THE SOCIETY UNFILTERED
Welcome to The Society Unfiltered
This is where we drop the noise and get real about skin, wellness, and what it actually means to feel good in your body. Think expert insight without the overwhelm, regenerative conversations without the fluff, and modern aesthetics explained like your best friend would. Inside The Society Unfiltered, we’re sharing what we love, what works, and what’s worth knowing — thoughtfully, honestly, and always with intention. Welcome in. You’re exactly where you belong.
Your Skin Is Talking. Are You Listening?
The Hormone-Skin Connection Nobody Warned You About
Our providers have been doing this long enough to know that most skin concerns aren't really skin concerns at all.
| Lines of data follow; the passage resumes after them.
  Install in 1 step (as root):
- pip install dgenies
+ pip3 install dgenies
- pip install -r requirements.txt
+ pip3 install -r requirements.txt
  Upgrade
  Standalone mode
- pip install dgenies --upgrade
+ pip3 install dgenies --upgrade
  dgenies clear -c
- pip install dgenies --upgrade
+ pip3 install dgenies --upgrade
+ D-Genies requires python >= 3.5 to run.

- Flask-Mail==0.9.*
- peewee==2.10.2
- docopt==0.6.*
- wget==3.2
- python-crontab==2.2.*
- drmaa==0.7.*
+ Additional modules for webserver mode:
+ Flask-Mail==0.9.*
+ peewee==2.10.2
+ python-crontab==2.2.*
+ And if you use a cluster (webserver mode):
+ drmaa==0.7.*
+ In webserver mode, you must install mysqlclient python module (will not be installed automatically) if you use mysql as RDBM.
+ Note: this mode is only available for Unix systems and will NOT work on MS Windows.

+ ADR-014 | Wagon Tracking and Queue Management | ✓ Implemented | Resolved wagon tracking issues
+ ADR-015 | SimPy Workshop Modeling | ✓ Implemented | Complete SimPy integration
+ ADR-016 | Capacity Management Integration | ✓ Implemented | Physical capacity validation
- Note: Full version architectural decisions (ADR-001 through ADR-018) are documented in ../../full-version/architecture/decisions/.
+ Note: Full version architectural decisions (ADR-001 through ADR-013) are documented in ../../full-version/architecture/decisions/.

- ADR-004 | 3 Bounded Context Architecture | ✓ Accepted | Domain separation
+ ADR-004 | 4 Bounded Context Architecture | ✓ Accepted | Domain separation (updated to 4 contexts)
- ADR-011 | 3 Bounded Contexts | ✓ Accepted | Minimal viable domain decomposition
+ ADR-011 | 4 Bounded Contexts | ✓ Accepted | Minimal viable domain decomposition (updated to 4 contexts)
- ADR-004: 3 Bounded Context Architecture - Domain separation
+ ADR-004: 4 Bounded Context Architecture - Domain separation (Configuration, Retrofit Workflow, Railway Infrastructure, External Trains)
The dullness. The sudden breakouts in your 30s and 40s. The thinning, crepey texture that no serum seems to touch. The jawline that looks a little softer than it used to. These are the things we see every day in our treatment room - and almost always, what's showing up on the face is a signal from somewhere much deeper.
Your hormones.
Here's what most providers won't tell you: your skin is one of the most hormone-sensitive organs in your entire body. Estrogen, progesterone, testosterone, cortisol, and thyroid hormones don't just regulate your mood, metabolism, and cycle. They actively govern collagen production, oil gland activity, skin thickness, cellular turnover, and the structural integrity of your face. When those hormones shift - and they will shift - your skin is often the first place it shows.
This isn't about vanity. It's about biology.
What Hormones Are Actually Doing to Your Skin
Start with estrogen, because it's doing more for your skin than you probably realize.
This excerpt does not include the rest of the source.